The parallels don't stop there. Terry and Tubbs were both little guys with big sidekicks to do the fighting, whereas Canyon and Sawyer were both full-fledged heroes who gained military experience during World War II. Terry and Tubbs both had fabulous adventures in exotic parts of the world, whereas Canyon's and Sawyer's world-spanning exploits were more down-to-earth. Sawyer adventured as a bachelor for years before marrying Christy Jameson; and much later Canyon married Summer Olsen.

And finally, although Canyon and Sawyer both long outlasted their creators' stints on their earlier strips, both cartoonists were better known, all their lives, for their pre-war work. But the strips they created in their mature years are also very, very good — in fact, Buz Sawyer was good enough to land its creator the National Cartoonists' Society's Reuben Award for 1950.

John "Buz" Sawyer started out (on Nov. 1, 1943) as a Navy fighter pilot in the Pacific Theatre of World War II. When the war ended, he, like most men of his generation, found it difficult to adjust to postwar life. Eventually, tho, he found a job that offered scope for adventure. After that, it was a long succession sheiks and mercenaries and pirates all the other adversaries you find in rip-snortin' adventure yarns, interrupted by occasional bouts of marital bliss with Christy. Later on, he rejoined the Navy, and his adventuring took a more patriotic turn.
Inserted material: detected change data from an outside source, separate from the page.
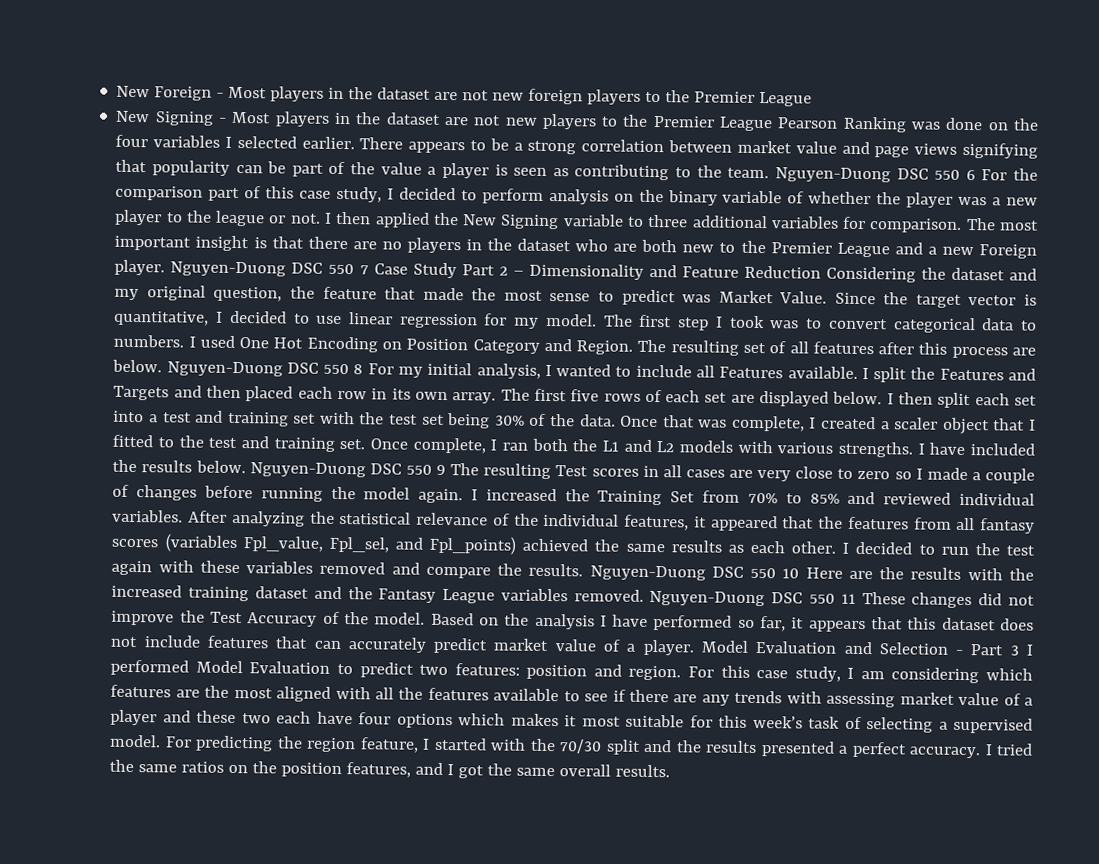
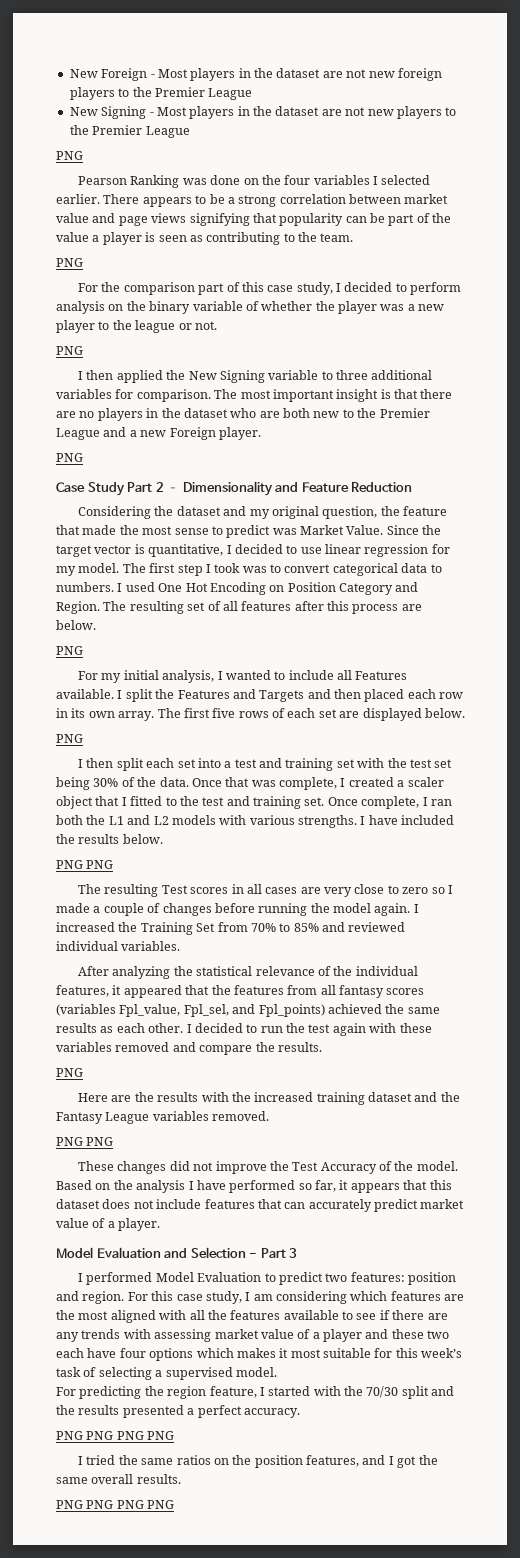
- New Signing - Most players in the dataset are not new players to the Premier League Pearson Ranking was done on the four variables I selected earlier.
+ New Signing - Most players in the dataset are not new players to the Premier League
+ PNG
+ Pearson Ranking was done on the four variables I selected earlier.
- There appears to be a strong correlation between market value and page views signifying that popularity can be part of the value a player is seen as contributing to the team. Nguyen-Duong DSC 550 6 For the comparison part of this case study, I decided to perform analysis on the binary variable of whether the player was a new player to the league or not. I then applied the New Signing variable to three additional variables for comparison.
+ There appears to be a strong correlation between market value and page views signifying that popularity can be part of the value a player is seen as contributing to the team.
+ PNG
+ For the comparison part of this case study, I decided to perform analysis on the binary variable of whether the player was a new player to the league or not.
+ PNG
+ I then applied the New Signing variable to three additional variables for comparison.
- The most important insight is that there are no players in the dataset who are both new to the Premier League and a new Foreign player. Nguyen-Duong DSC 550 7 Case Study Part 2 – Dimensionality and Feature Reduction Considering the dataset and my original question, the feature that made the most sense to predict was Market Value.
+ The most important insight is that there are no players in the dataset who are both new to the Premier League and a new Foreign player.
+ PNG
+ Case Study Part 2 – Dimensionality and Feature Reduction
+ Considering the dataset and my original question, the feature that made the most sense to predict was Market Value.
- The resulting set of all features after this process are below. Nguyen-Duong DSC 550 8 For my initial analysis, I wanted to include all Features available.
+ The resulting set of all features after this process are below.
+ PNG
+ For my initial analysis, I wanted to include all Features available.
- The first five rows of each set are displayed below. I then split each set into a test and training set with the test set being 30% of the data.
+ The first five rows of each set are displayed below.
+ PNG
+ I then split each set into a test and training set with the test set being 30% of the data.
- I have included the results below. Nguyen-Duong DSC 550 9 The resulting Test scores in all cases are very close to zero so I made a couple of changes before running the model again.
+ I have included the results below.
+ PNG PNG
+ The resulting Test scores in all cases are very close to zero so I made a couple of changes before running the model again.
- I increased the Training Set from 70% to 85% and reviewed individual variables. After analyzing the statistical relevance of the individual features, it appeared that the features from all fantasy scores (variables Fpl_value, Fpl_sel, and Fpl_points) achieved the same results as each other.
+ I increased the Training Set from 70% to 85% and reviewed individual variables.
+ After analyzing the statistical relevance of the individual features, it appeared that the features from all fantasy scores (variables Fpl_value, Fpl_sel, and Fpl_points) achieved the same results as each other.
- I decided to run the test again with these variables removed and compare the results. Nguyen-Duong DSC 550 10 Here are the results with the increased training dataset and the Fantasy League variables removed. Nguyen-Duong DSC 550 11 These changes did not improve the Test Accuracy of the model.
+ I decided to run the test again with these variables removed and compare the results.
+ PNG
+ Here are the results with the increased training dataset and the Fantasy League variables removed.
+ PNG PNG
+ These changes did not improve the Test Accuracy of the model.
- Based on the analysis I have performed so far, it appears that this dataset does not include features that can accurately predict market value of a player. Model Evaluation and Selection - Part 3 I performed Model Evaluation to predict two features: position and region.
+ Based on the analysis I have performed so far, it appears that this dataset does not include features that can accurately predict market value of a player.
+ Model Evaluation and Selection - Part 3
+ I performed Model Evaluation to predict two features: position and region.
- For this case study, I am considering which features are the most aligned with all the features available to see if there are any trends with assessing market value of a player and these two each have four options which makes it most suitable for this week’s task of selecting a supervised model. For predicting the region feature, I started with the 70/30 split and the results presented a perfect accuracy. I tried the same ratios on the position features, and I got the same overall results.
+ For this case study, I am considering which features are the most aligned with all the features available to see if there are any trends with assessing market value of a player and these two each have four options which makes it most suitable for this week’s task of selecting a supervised model.
+ For predicting the region feature, I started with the 70/30 split and the results presented a perfect accuracy.
+ PNG PNG PNG PNG
+ I tried the same ratios on the position features, and I got the same overall results.
+ PNG PNG PNG PNG

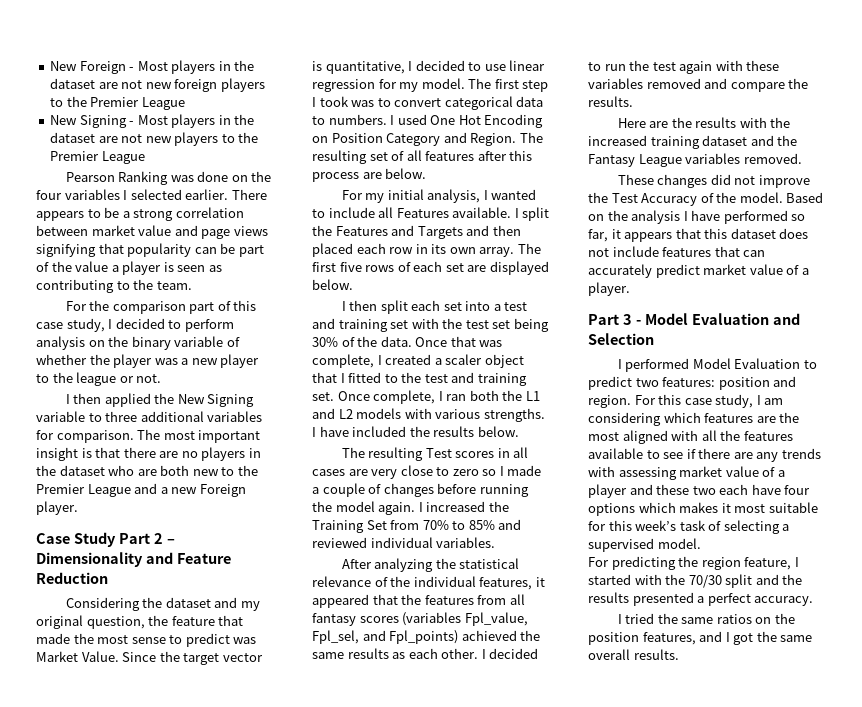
  New Signing - Most players in the dataset are not new players to the Premier League
- PNG
  There appears to be a strong correlation between market value and page views signifying that popularity can be part of the value a player is seen as contributing to the team.
- PNG
  For the comparison part of this case study, I decided to perform analysis on the binary variable of whether the player was a new player to the league or not.
- PNG
  The most important insight is that there are no players in the dataset who are both new to the Premier League and a new Foreign player.
- PNG
  The resulting set of all features after this process are below.
- PNG
  The first five rows of each set are displayed below.
- PNG
  I have included the results below.
- PNG PNG
  I decided to run the test again with these variables removed and compare the results.
- PNG
  Here are the results with the increased training dataset and the Fantasy League variables removed.
- PNG PNG
- Model Evaluation and Selection - Part 3
+ Part 3 - Model Evaluation and Selection
  For predicting the region feature, I started with the 70/30 split and the results presented a perfect accuracy.
- PNG PNG PNG PNG
  I tried the same ratios on the position features, and I got the same overall results.
- PNG PNG PNG PNG

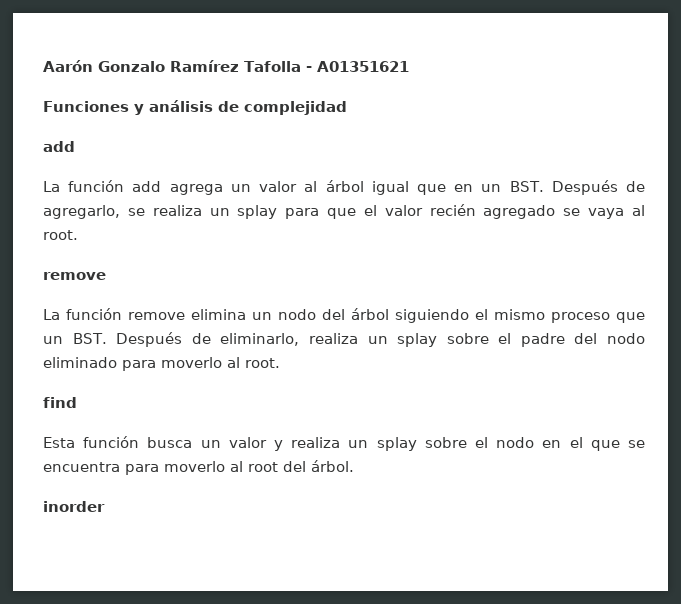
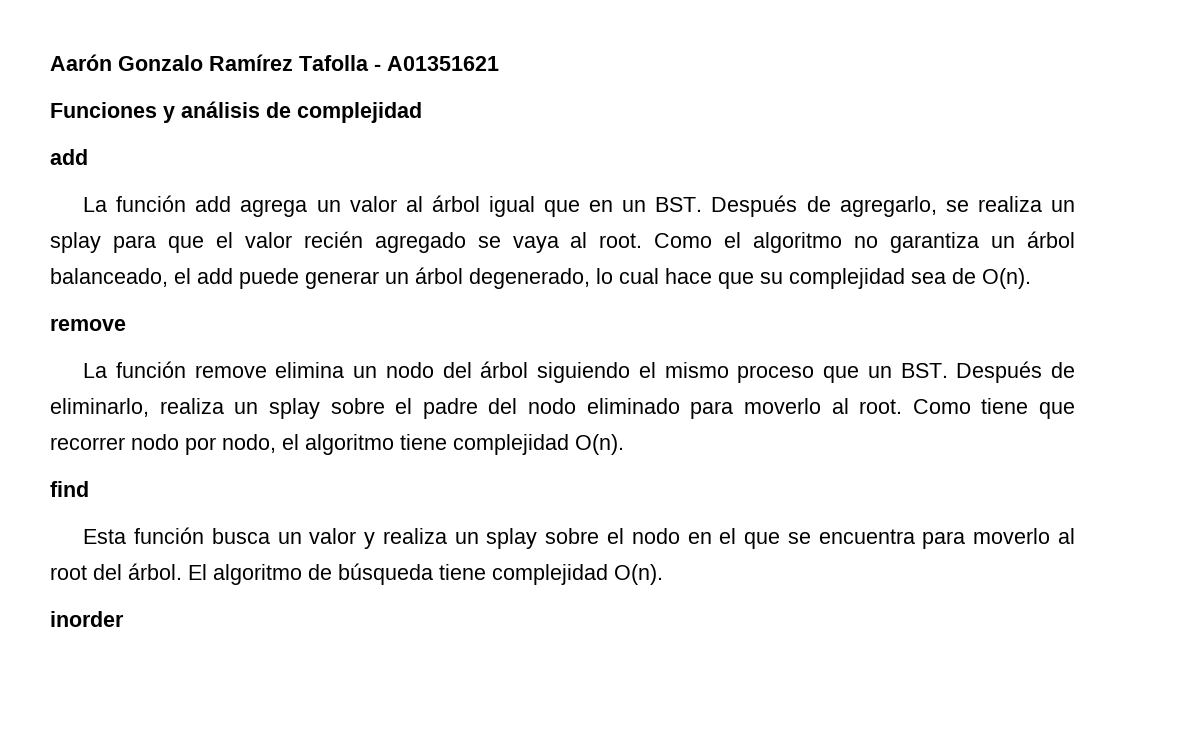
+ Como el algoritmo no garantiza un árbol balanceado, el add puede generar un árbol degenerado, lo cual hace que su complejidad sea de O(n).
+ Como tiene que recorrer nodo por nodo, el algoritmo tiene complejidad O(n).
+ El algoritmo de búsqueda tiene complejidad O(n).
During the war, Buz had a comic-relief sidekick named Roscoe Sweeney. Afterward, Roscoe was seen only occasionally in the dailies, but was the star of the Sunday strip. He'd settled into a comfortable suburban situation, and the strip consisted mainly of Blondie-like gags about his life in the neighborhood. From the late 1940s on, cartoonists other than Crane, first Clark Haas and later Al Wenzel, handled the Sunday strip.

Ed Granberry signed on as an assistant to Crane in 1944, and Hank Schlensker in 1946. Eventually, they were handling most of the scripting and art, respectively, with Crane functioning mainly as supervisor. Even then, tho, there were uncredited ghosts — one of whom, Clark Haas, went on to the dubious achievement of creating Clutch Cargo Granberry and Schlensker began signing the strip in 1977, when Crane died. Both retired in the '80s, and John Celardo, who had succeeded Burne Hogarth on Tarzan and later Joe Kubert on Tales of the Green Berets, took it over. The strip ended in 1989.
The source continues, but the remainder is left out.